PADS Program Director Teri Curran (center) and Don Donahue (right) survey a homeless man at the Dunkin' Donuts for a HUD registry in January 2013. The registry was part of the HUD 100,000 Homes Campaign. (DAVID PIERINI/Staff Photographer)

PADS (Public Action to Deliver Shelter) is a brand as familiar to residents of River Forest and Oak Park as the Nike swoosh or the face of Colonel Sanders.
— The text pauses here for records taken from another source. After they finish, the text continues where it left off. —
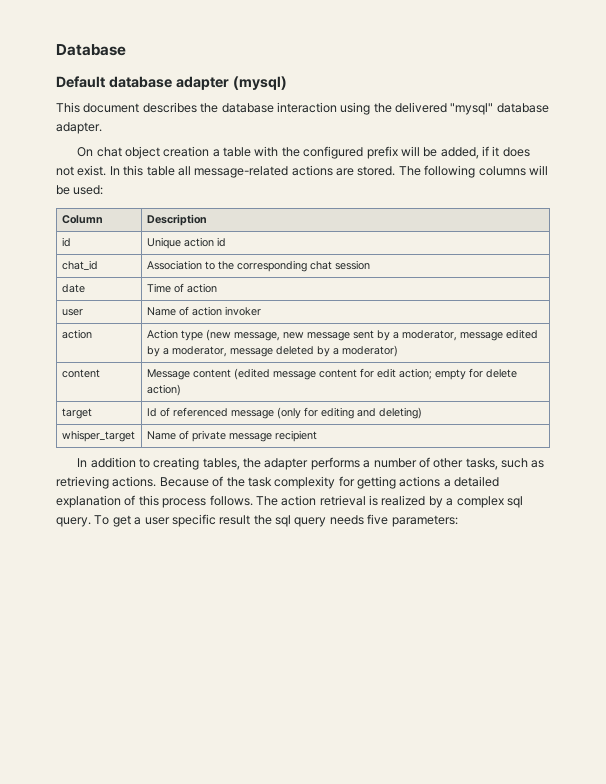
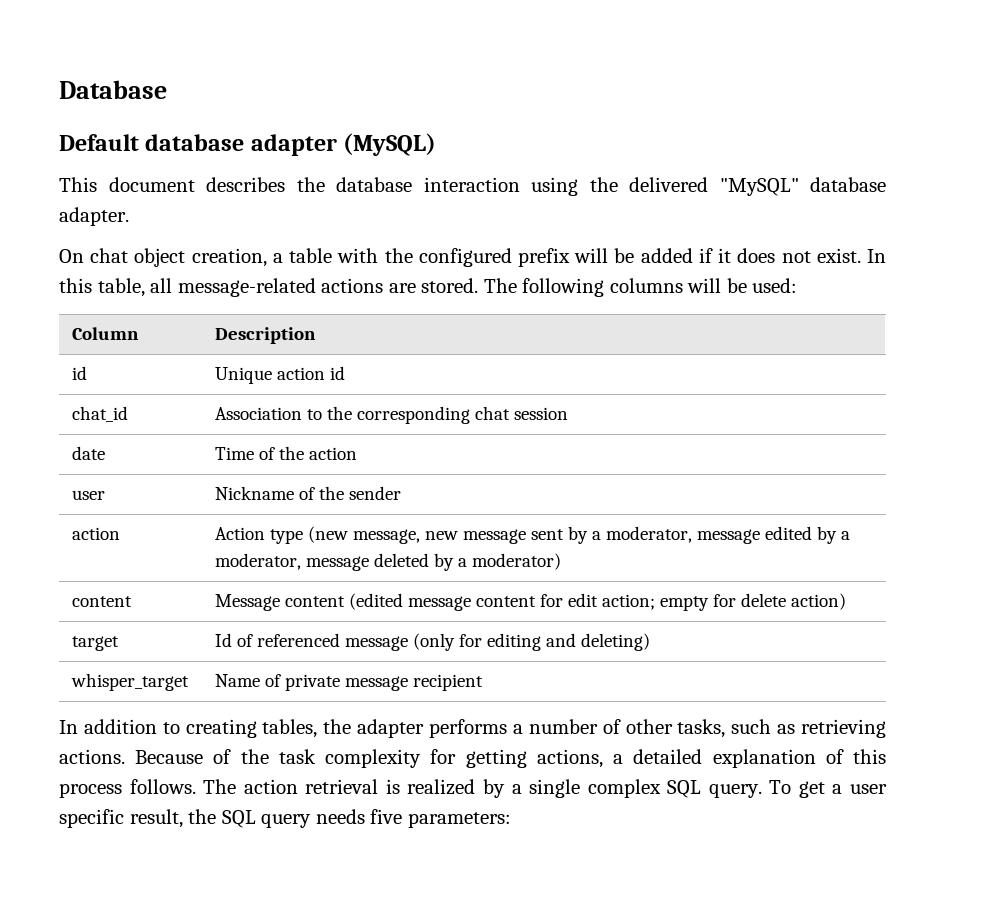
[232,76,287,90] (mysql) -> [343,133,437,156] (MySQL)
[450,103,494,115] "mysql" -> [719,178,799,196] "MySQL"
[163,146,210,157] creation -> [191,248,267,267] creation,
[440,147,479,159] added, -> [640,248,693,263] added
[146,166,175,176] table -> [97,278,145,297] table,
(184, 288) none -> [279,446,305,460] the
[146,306,261,316] Name of action invoker -> [215,486,402,500] Nickname of the sender
[399,476,441,487] actions -> [536,749,603,768] actions,
[456,496,523,508] complex sql -> [529,779,702,798] single complex SQL
[219,515,291,527] result the sql -> [129,809,256,828] result, the SQL

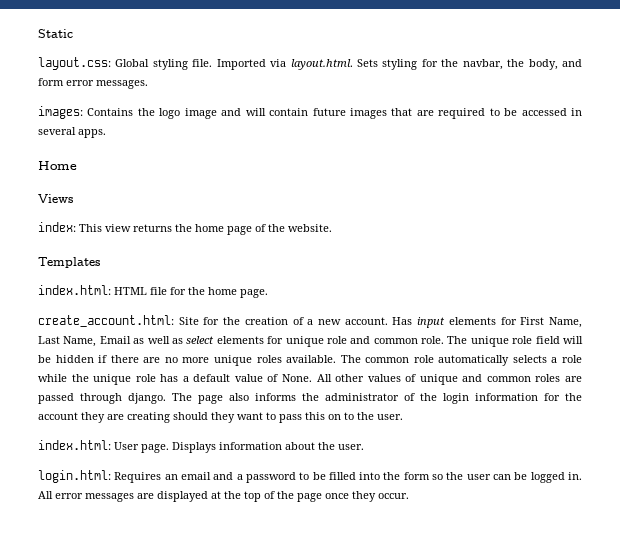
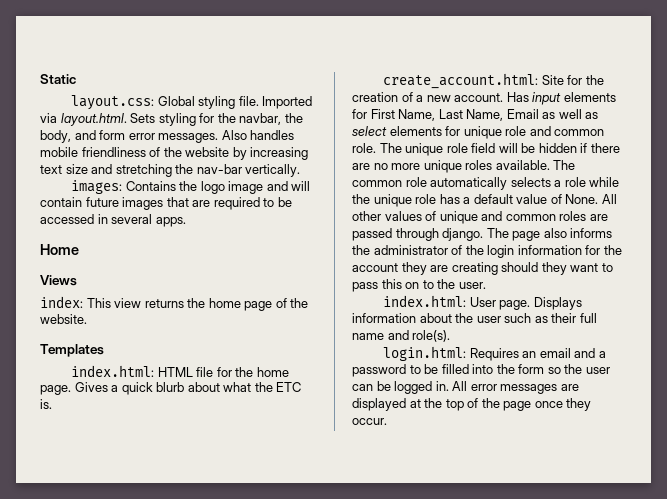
(148, 84) none -> [221,130,295,140] [40,147,309,160] [40,164,301,177] Also handles mobile friendliness of the website by increasing text size and stretching the nav-bar vertically.
(268, 293) none -> [74,382,302,395] [40,399,52,409] Gives a quick blurb about what the ETC is.
[338,444,364,450] user. -> [476,313,597,323] [352,330,451,342] user such as their full name and role(s).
For most, it calls to mind the overnight emergency shelter that houses over 500 different people from September through May and is run by a total of 1,000 volunteers.

For the past 22 years, West Suburban PADS has been giving people living on the street a warm, safe place to sleep at night and a hot meal, but that’s only a small part of what PADS is doing in 2014. Lynda Schueler, the organization’s executive director, wants the public to know that PADS spends 6% of its $1,941,000 annual budget on getting the homeless into its shelters and 94% on getting them out — out of the emergency shelter and into permanent subsidized housing.

150 homes campaign

A recent “surge,” to borrow a military term, in the war against homelessness is what 20 providers in the Cook County suburbs call the 150 Homes Campaign.
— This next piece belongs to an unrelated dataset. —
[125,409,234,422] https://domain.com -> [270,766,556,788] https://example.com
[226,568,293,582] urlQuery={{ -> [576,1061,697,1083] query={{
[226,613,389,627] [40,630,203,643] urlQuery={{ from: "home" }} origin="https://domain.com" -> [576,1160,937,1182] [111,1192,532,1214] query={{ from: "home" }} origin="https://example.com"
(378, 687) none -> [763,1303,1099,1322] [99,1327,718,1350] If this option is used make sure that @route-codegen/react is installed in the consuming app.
Buying into the national 100,000 Homes Campaign, which set the goal of finding permanent housing for 100,000 chronic and medically vulnerable homeless Americans by July of 2014, West Suburban PADS collaborated with providers in Suburban Cook County to launch the local version of the strategy. The good news is that, to date, the local goal has been exceeded with 358 people, including 118 veterans, having been transitioned from homelessness to housing in suburban Cook County. Since July of 2010, 97,091 individuals (including 28,959 veterans) have been housed nationwide.

With Teri Curran, director of operations and client services, serving as co-chair, the alliance unified their assessments of the needs of people living on the street by adopting the same Vulnerable Index Survey, the results of which are filed on a master list accessible to all providers. Schueler said the unified approach has reduced duplication and increased the effective use of resources.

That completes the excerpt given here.